------ The data ------

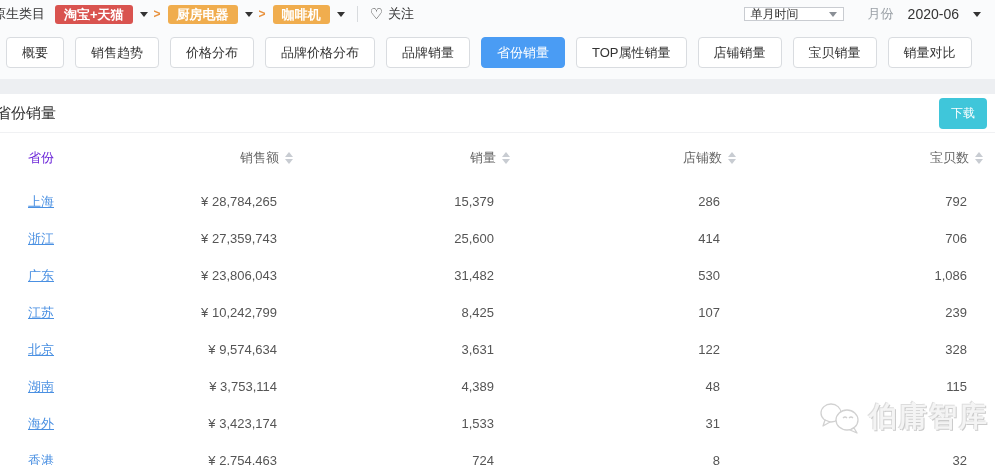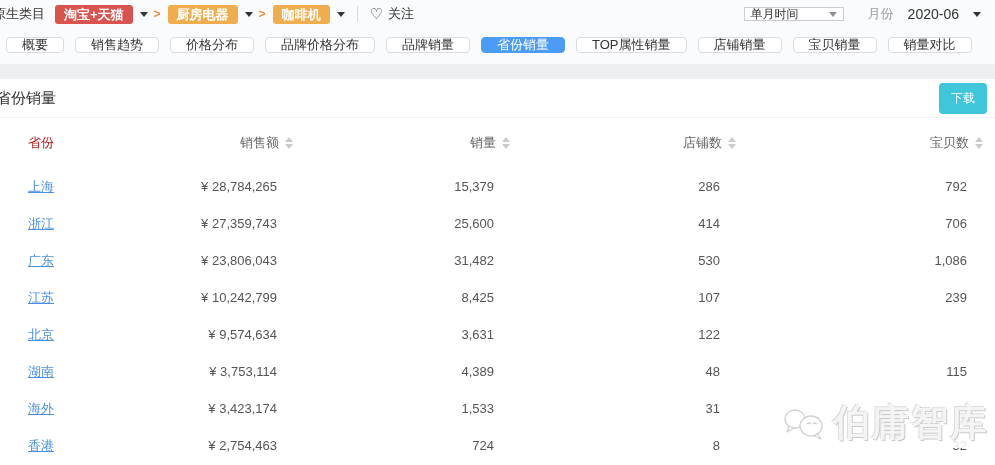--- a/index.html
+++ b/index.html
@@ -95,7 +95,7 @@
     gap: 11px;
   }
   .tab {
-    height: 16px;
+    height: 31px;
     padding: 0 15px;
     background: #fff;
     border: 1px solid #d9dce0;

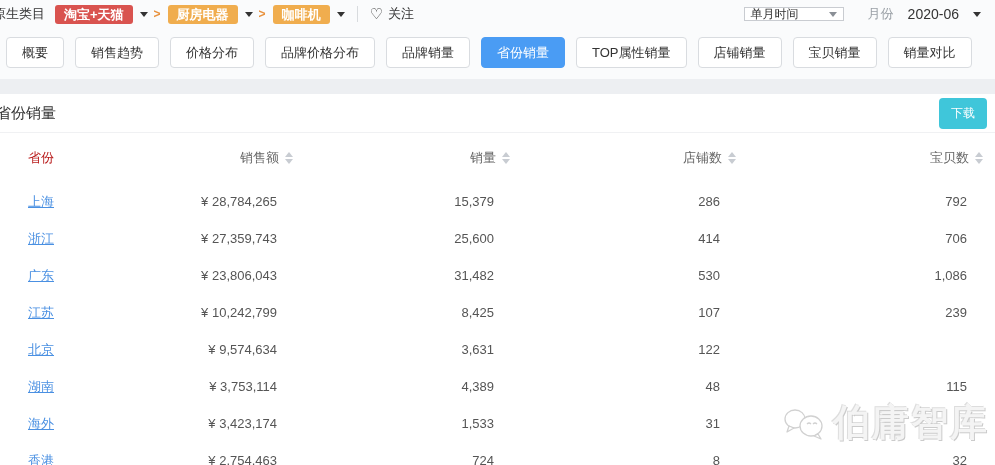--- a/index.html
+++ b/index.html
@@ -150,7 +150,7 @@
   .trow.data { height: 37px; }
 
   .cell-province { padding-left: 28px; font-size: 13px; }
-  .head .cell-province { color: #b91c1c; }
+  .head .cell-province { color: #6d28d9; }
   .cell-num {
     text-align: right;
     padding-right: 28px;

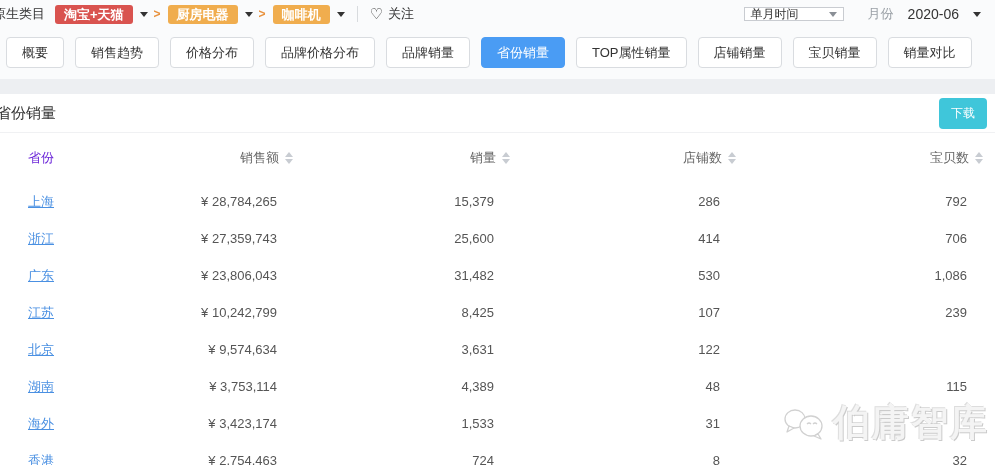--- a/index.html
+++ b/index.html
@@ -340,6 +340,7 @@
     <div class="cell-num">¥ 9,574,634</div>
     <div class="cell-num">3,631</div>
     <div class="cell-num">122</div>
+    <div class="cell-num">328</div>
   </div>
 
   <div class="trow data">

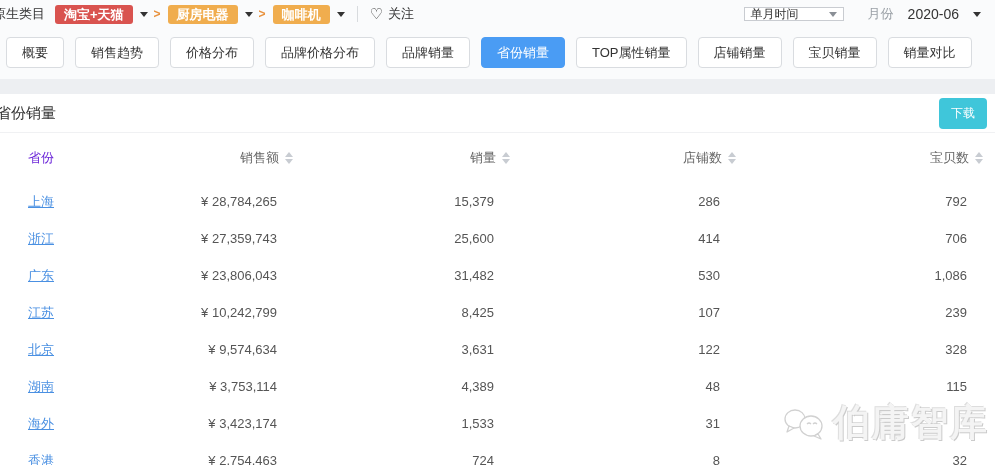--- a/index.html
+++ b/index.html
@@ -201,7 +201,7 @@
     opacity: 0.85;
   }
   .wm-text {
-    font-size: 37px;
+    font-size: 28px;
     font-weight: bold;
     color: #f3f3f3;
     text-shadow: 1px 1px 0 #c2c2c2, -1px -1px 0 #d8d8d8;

------
------ The data ------

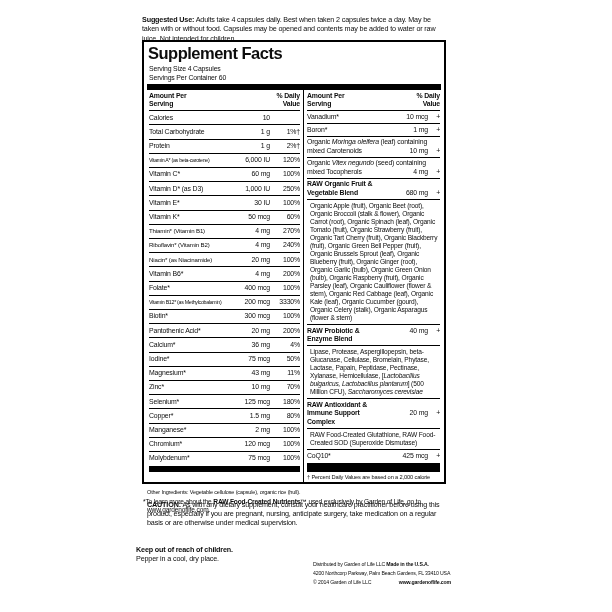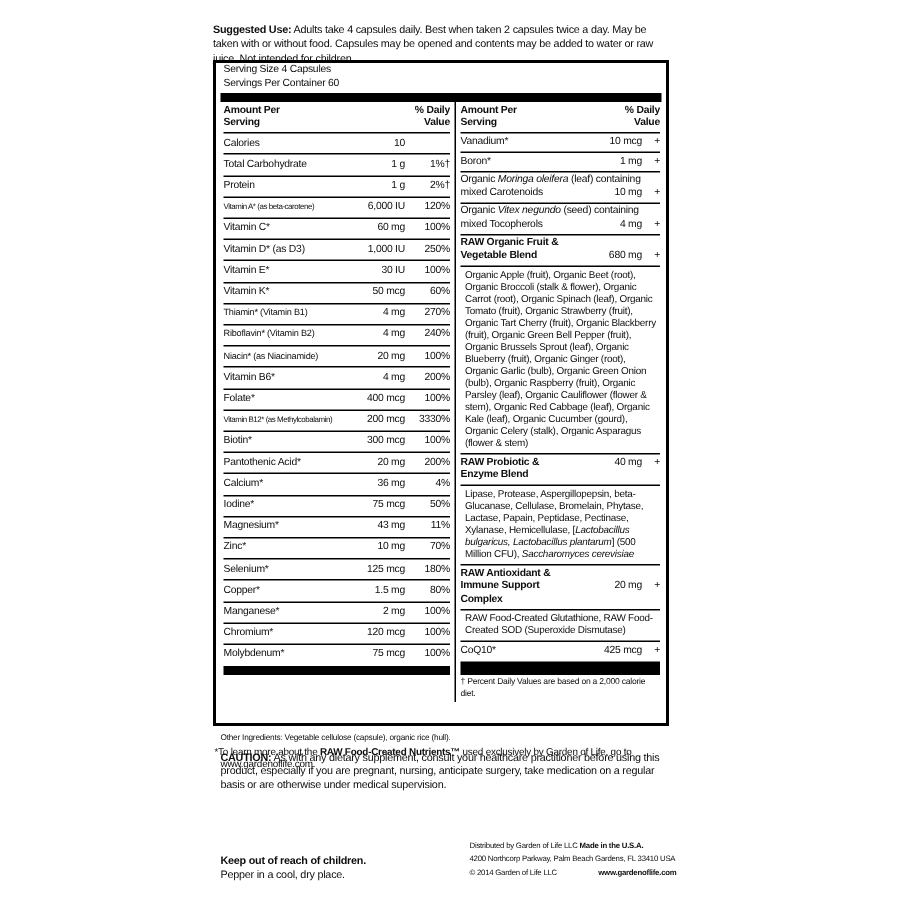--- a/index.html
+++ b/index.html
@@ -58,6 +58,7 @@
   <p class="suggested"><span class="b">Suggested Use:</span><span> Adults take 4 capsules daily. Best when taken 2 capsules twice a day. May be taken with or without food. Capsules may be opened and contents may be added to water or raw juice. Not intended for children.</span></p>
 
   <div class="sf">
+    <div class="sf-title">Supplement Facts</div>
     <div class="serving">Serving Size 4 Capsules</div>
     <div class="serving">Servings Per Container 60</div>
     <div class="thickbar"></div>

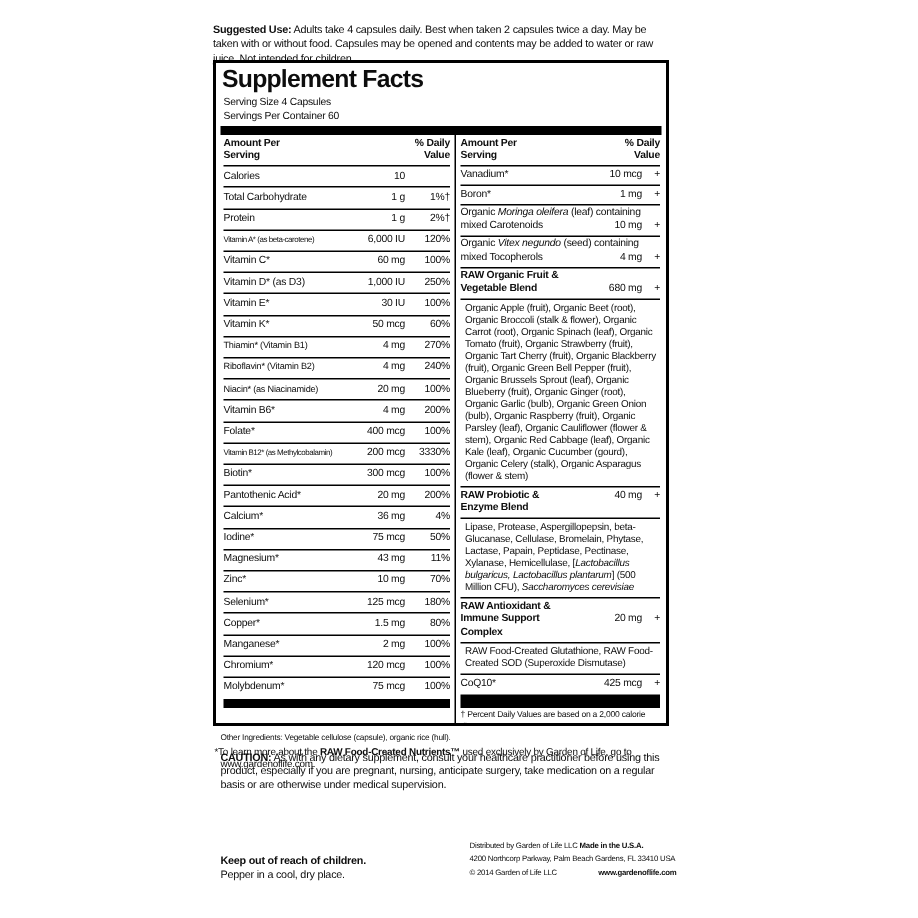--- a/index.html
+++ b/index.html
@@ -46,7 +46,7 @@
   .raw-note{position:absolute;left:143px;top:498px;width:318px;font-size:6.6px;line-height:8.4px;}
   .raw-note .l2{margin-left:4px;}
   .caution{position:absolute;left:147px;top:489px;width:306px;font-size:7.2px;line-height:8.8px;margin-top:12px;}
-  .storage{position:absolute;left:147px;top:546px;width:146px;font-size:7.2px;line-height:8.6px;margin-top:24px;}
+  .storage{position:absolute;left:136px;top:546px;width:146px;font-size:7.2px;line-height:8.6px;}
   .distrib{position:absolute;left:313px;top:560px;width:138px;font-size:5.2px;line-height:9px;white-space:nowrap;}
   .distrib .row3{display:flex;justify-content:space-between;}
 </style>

------

**Work task**
For this task, copy every line of the material in which "right" appears.

**Output of the task**
     text-align: right;
     padding-right: 28px;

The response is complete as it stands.